School for AI
We expect that any AI with ambitions of becoming a general AI needs extensive training. Our School for AI is a place where such training occurs.
School for AI is a world within BrainSimulator which you can use for training and testing your architectures. The training is separated into learning tasks, which together form a curriculum. A single learning task teaches or tests preferably a single new skill or ability.
The training can occur in a range of environments. We've prepared a basic 2D environment (RoguelikeWorld), an advanced 2D environment (ToyWorld), and a basic 3D environment (3D version of ToyWorld). A single curriculum can train the same architecture on multiple different environments.
The school assumes that the agent's I/O interface is fixed. All the different environments usable in School for AI connect to this interface.
Below we provide an explanation of the basic concepts related to School for AI. We explain the terms learning task, training unit and curriculum and we also explain how the learning progress is evaluated.
A learning task is a collection of exercises of the same kind that is presented to the Agent in order to teach it to solve a specific problem. For instance, a learning task can teach you to add small numbers, categorize shapes or detect changes in a scene. The exercises the learning task consists of are referd to as training units.
A training unit is a specific instance of the problem that a learning task represents. For instance, if the learning task teaches you the skill of addition of small numbers, then a single training unit can be a problem "5+6=?".

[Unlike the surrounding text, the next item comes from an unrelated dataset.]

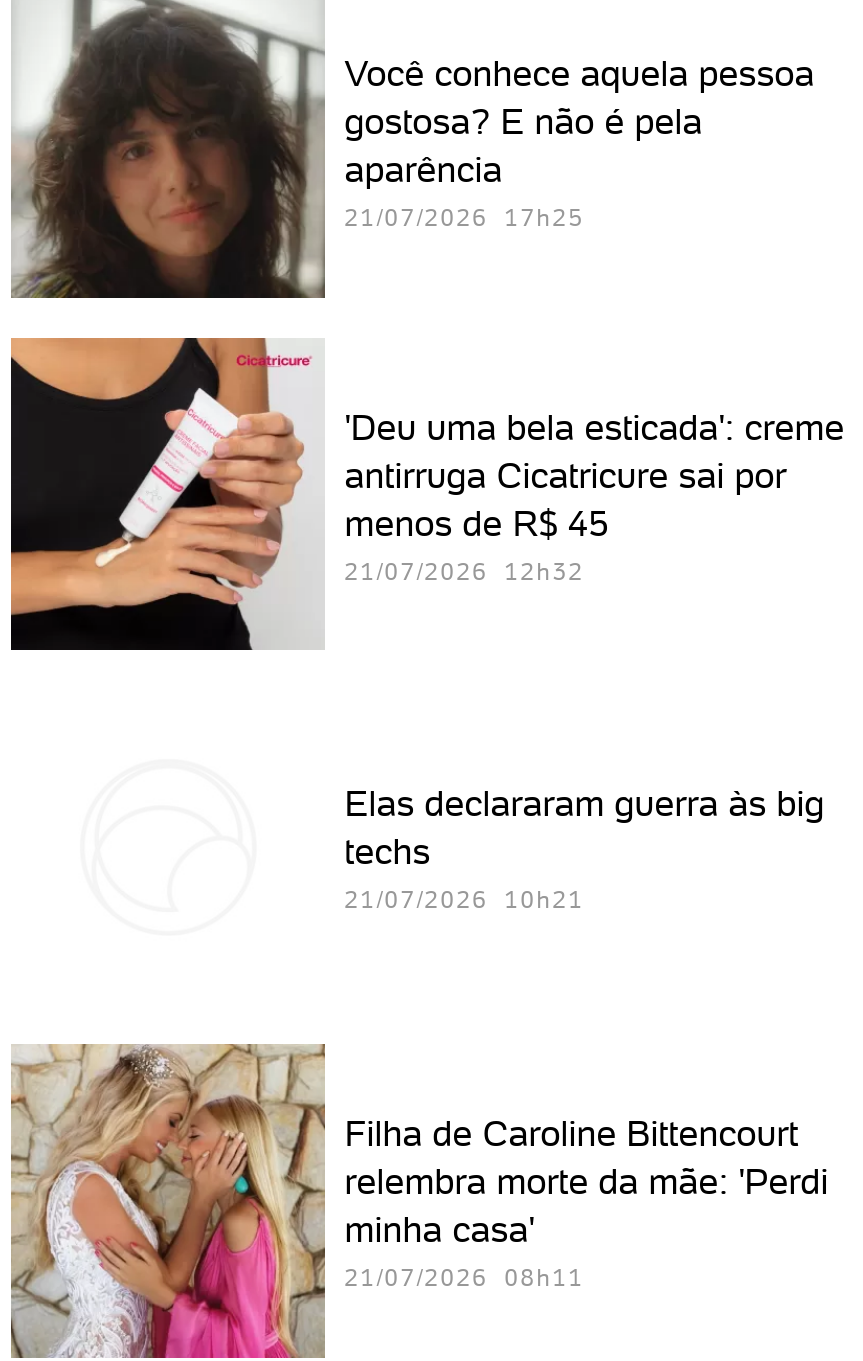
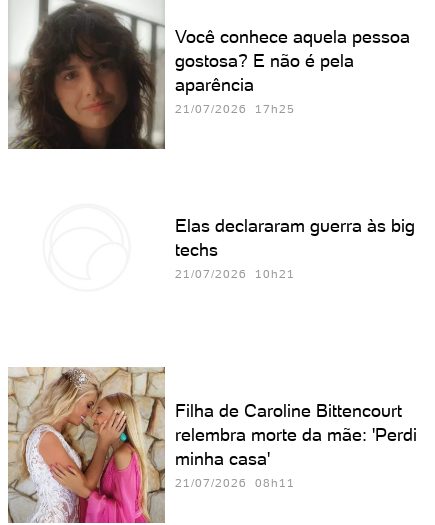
[9,336,845,652] [image] | 'Deu uma bela esticada': creme | antirruga Cicatricure sai por | menos de R$ 45 | 21/07/2026 12h32 -> none
moved [345,783,825,915] -> [175,215,415,281]: Elas declararam guerra às big | techs | 21/07/2026 10h21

A curriculum is a sequence of learning tasks. Multiple curricula can be composed together to form nested curricula.
In our Agent Development Roadmap, we provide a visual illustration of how a collection of learning tasks could guide the teaching of the Agent with the intention to have it learn gradually. School for AI was designed to make this process possible, fast and convenient.
There is no separation of training and testing in School for AI, although it can be extended to allow such a separation. The training occurs online and the agent is tested continually. The default success criterion for declaring a learning task passed is making the correct sequence of actions (choosing the correct behaviour) 20 times in a row. At the same time, by default, the number of shown training units is limited for each learning task. Different success criteria can be chosen - see the Architecture overview below.
To use School, start Brain Simulator and select "View->School for AI". Notice that this action will change your current world to School World and open a dedicated School window (see illustration below).
You will notice that School has a dedicated world, SchoolWorld. It gets selected automatically when you open the School for AI window. As long as you intend to work with School, you should keep this world selected. The SchoolWorld provides a fixed set of inputs for your agent and receives a fixed set of outputs from it. This way you can design a single agent architecture that will be subject to rich and varied training in School, using different learning tasks.
The School window allows you to:
- Specify the curriculum which your agent will be subjected to,
- Control the simulation,
- See what problem (learning task) is being run at the moment,
- See the current progress of a learning task,
- See what kind of input data your agent is receiving in the current training unit,
- See runtime statistics.
A curriculum is a collection of one or more learning tasks. In the figure above, the section on the left (labeled by number 1), displays four curricula, called respectively "Pong", "RogueLike", "Tetris" and "ToyWorld". New curricula can be added by clicking the "Curriculum +" button on the top toolbar. New learning tasks can be added to a curriculum by clicking the "Task +" button on the top toolbar. We can see from the illustration that each of the shown curricula contains a number of learning tasks.
Progress of training
Sub-window labeled by number 3 in the figure shows the progress of training. The order of learning tasks that is shown is the order in which the learning tasks will be run during the simulation. The highlighted row corresponds to the learning task that is currently running, or, when the simulation is not running, the learning task that the user is viewing. The sub-window also shows what environment (World) the learning task belongs to, the steps that were run run until now for that learning task, the time elapsed from the start of the learning task, the Progress bar and the Status (whether the learning task was passed or not).
Learning task details
Given a learning task, you can also view other information about it. Number 4 in the figure above labels difficulty levels that belong to the currently selected learning task. Each level in a learning task can have different parameter values. Number 5 labels an observer that displays the visual data provided by the current training unit. Number 6 labels a section that shows statistics of the currently running learning task.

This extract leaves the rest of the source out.